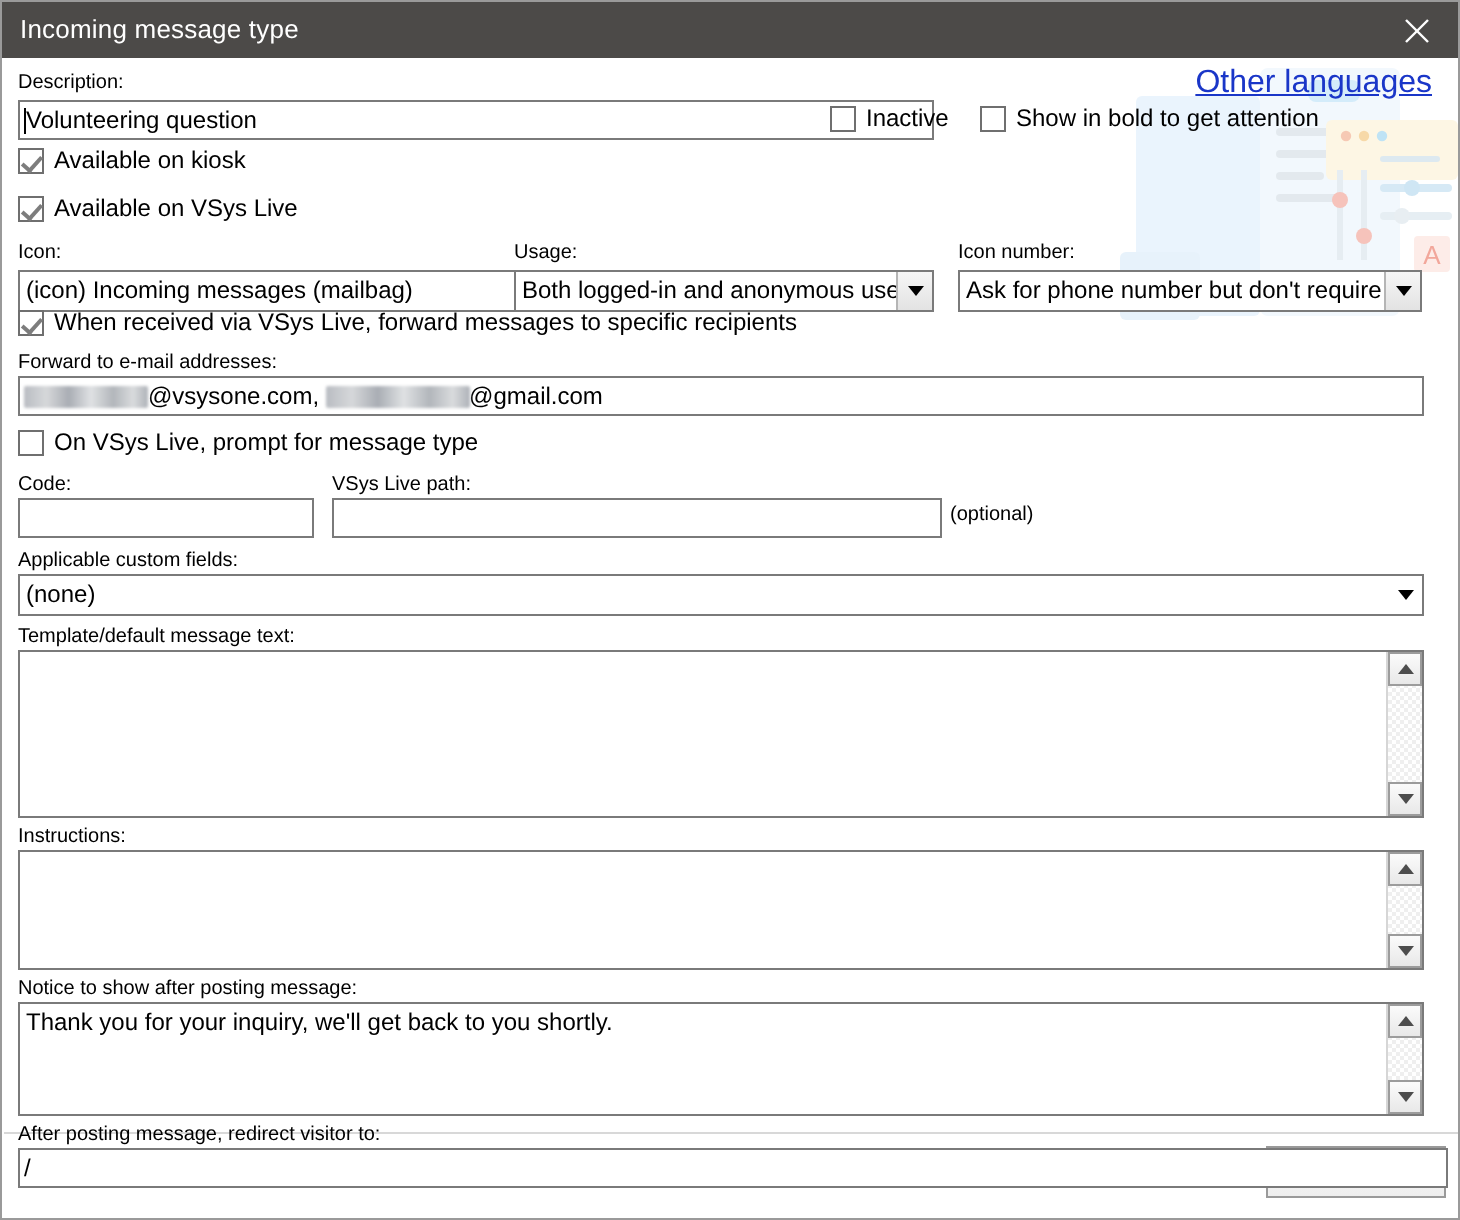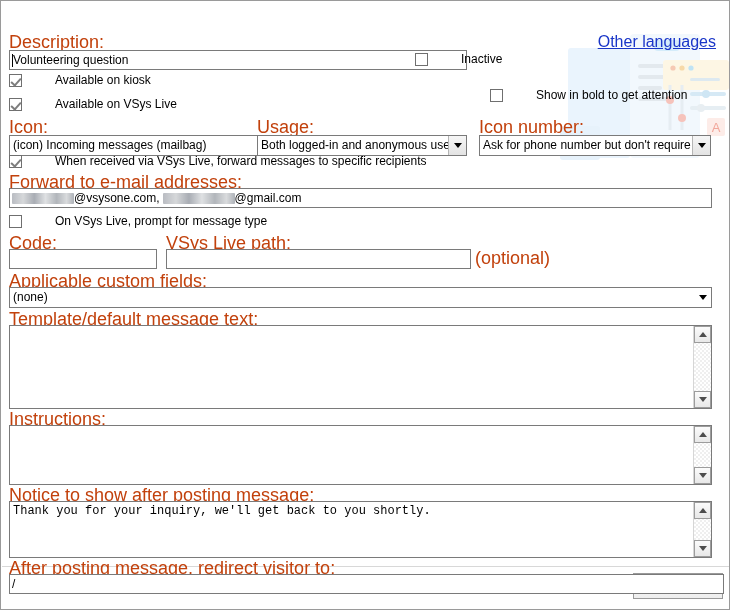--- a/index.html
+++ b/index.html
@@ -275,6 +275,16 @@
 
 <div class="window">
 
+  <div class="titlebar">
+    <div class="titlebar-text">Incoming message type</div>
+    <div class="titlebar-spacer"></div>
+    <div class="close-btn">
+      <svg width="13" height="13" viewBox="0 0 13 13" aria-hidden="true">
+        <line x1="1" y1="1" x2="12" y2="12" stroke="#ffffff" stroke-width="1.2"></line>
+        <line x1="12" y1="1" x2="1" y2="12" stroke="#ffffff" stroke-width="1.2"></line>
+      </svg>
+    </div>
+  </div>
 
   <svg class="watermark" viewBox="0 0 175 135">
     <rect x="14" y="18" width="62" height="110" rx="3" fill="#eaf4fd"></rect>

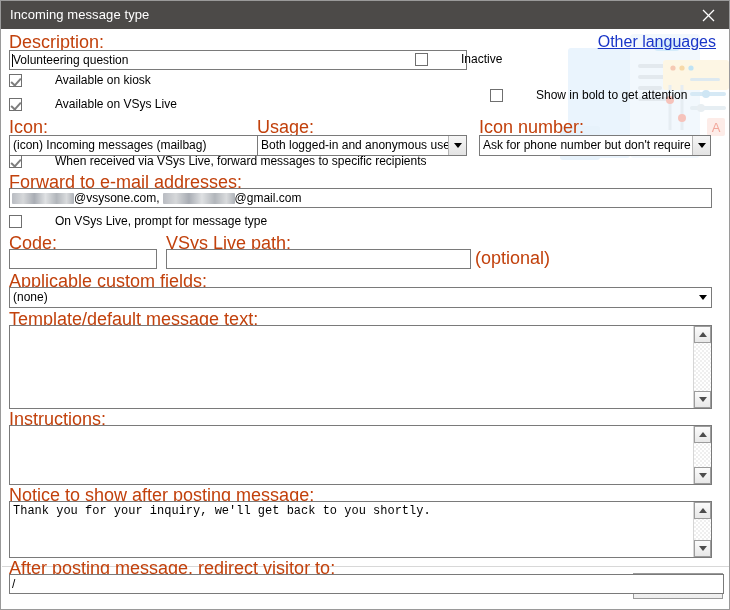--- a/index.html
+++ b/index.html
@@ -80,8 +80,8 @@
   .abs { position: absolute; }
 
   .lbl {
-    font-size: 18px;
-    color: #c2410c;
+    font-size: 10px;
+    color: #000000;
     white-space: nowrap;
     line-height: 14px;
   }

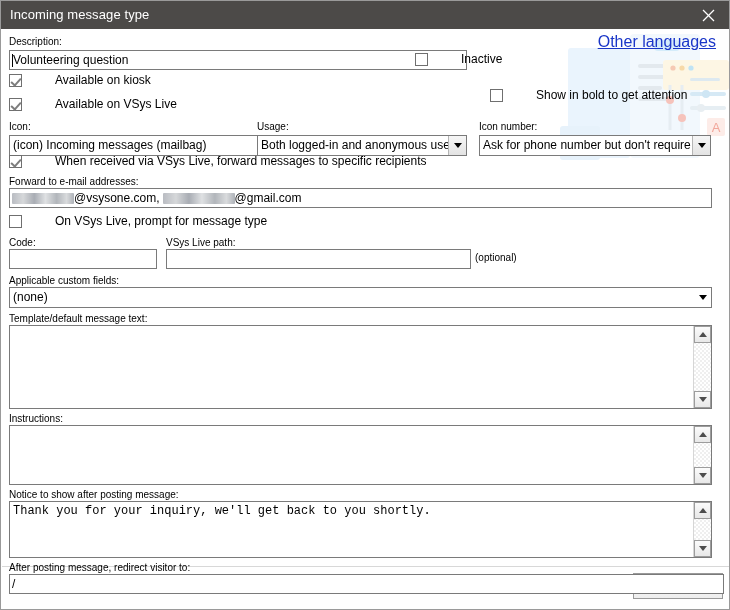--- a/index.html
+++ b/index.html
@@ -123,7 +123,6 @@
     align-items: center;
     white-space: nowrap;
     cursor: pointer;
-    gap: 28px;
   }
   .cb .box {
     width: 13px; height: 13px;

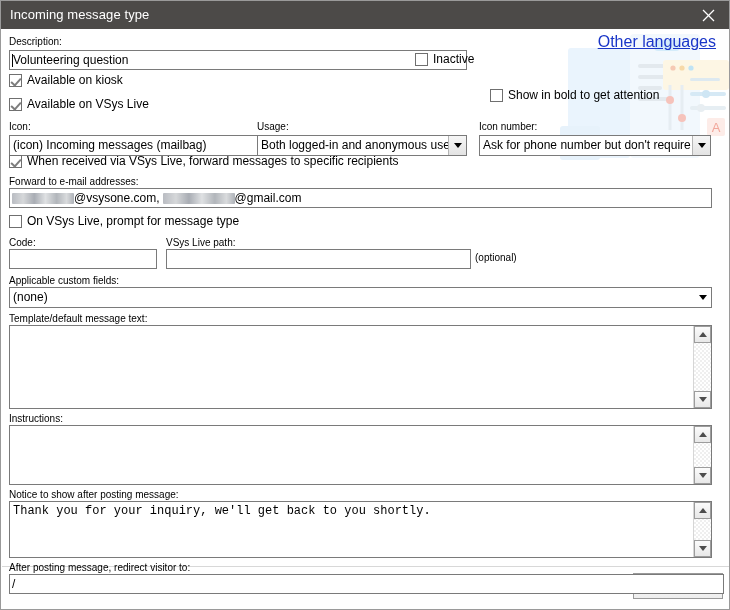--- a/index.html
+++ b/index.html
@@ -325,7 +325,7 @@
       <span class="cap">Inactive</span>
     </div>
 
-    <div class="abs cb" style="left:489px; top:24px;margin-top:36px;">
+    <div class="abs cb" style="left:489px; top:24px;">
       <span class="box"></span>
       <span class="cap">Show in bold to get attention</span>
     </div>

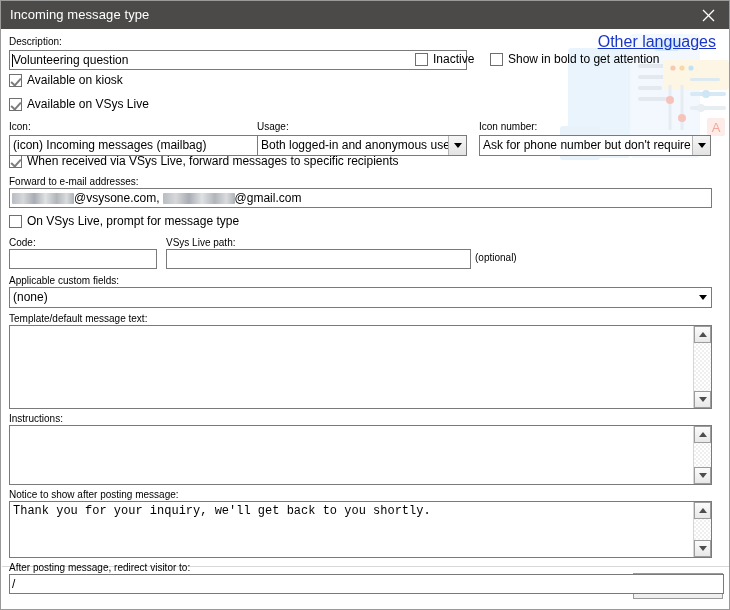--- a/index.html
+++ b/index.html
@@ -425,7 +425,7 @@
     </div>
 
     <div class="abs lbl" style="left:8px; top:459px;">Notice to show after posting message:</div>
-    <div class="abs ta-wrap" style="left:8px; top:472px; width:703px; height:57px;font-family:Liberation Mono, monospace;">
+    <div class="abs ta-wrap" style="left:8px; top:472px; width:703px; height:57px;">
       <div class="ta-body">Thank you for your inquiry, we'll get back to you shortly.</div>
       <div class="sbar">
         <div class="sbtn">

### YOUR GOAL
Could the material above be given again exactly, pictures excluded?

### PROBLEM SOLUTION
--- a/index.html
+++ b/index.html
@@ -275,6 +275,16 @@
 
 <div class="window">
 
+  <div class="titlebar">
+    <div class="titlebar-text">Incoming message type</div>
+    <div class="titlebar-spacer"></div>
+    <div class="close-btn">
+      <svg width="13" height="13" viewBox="0 0 13 13" aria-hidden="true">
+        <line x1="1" y1="1" x2="12" y2="12" stroke="#ffffff" stroke-width="1.2"></line>
+        <line x1="12" y1="1" x2="1" y2="12" stroke="#ffffff" stroke-width="1.2"></line>
+      </svg>
+    </div>
+  </div>
 
   <svg class="watermark" viewBox="0 0 175 135">
     <rect x="14" y="18" width="62" height="110" rx="3" fill="#eaf4fd"></rect>

--- a/index.html
+++ b/index.html
@@ -80,8 +80,8 @@
   .abs { position: absolute; }
 
   .lbl {
-    font-size: 18px;
-    color: #c2410c;
+    font-size: 10px;
+    color: #000000;
     white-space: nowrap;
     line-height: 14px;
   }

--- a/index.html
+++ b/index.html
@@ -123,7 +123,6 @@
     align-items: center;
     white-space: nowrap;
     cursor: pointer;
-    gap: 28px;
   }
   .cb .box {
     width: 13px; height: 13px;

--- a/index.html
+++ b/index.html
@@ -325,7 +325,7 @@
       <span class="cap">Inactive</span>
     </div>
 
-    <div class="abs cb" style="left:489px; top:24px;margin-top:36px;">
+    <div class="abs cb" style="left:489px; top:24px;">
       <span class="box"></span>
       <span class="cap">Show in bold to get attention</span>
     </div>

--- a/index.html
+++ b/index.html
@@ -425,7 +425,7 @@
     </div>
 
     <div class="abs lbl" style="left:8px; top:459px;">Notice to show after posting message:</div>
-    <div class="abs ta-wrap" style="left:8px; top:472px; width:703px; height:57px;font-family:Liberation Mono, monospace;">
+    <div class="abs ta-wrap" style="left:8px; top:472px; width:703px; height:57px;">
       <div class="ta-body">Thank you for your inquiry, we'll get back to you shortly.</div>
       <div class="sbar">
         <div class="sbtn">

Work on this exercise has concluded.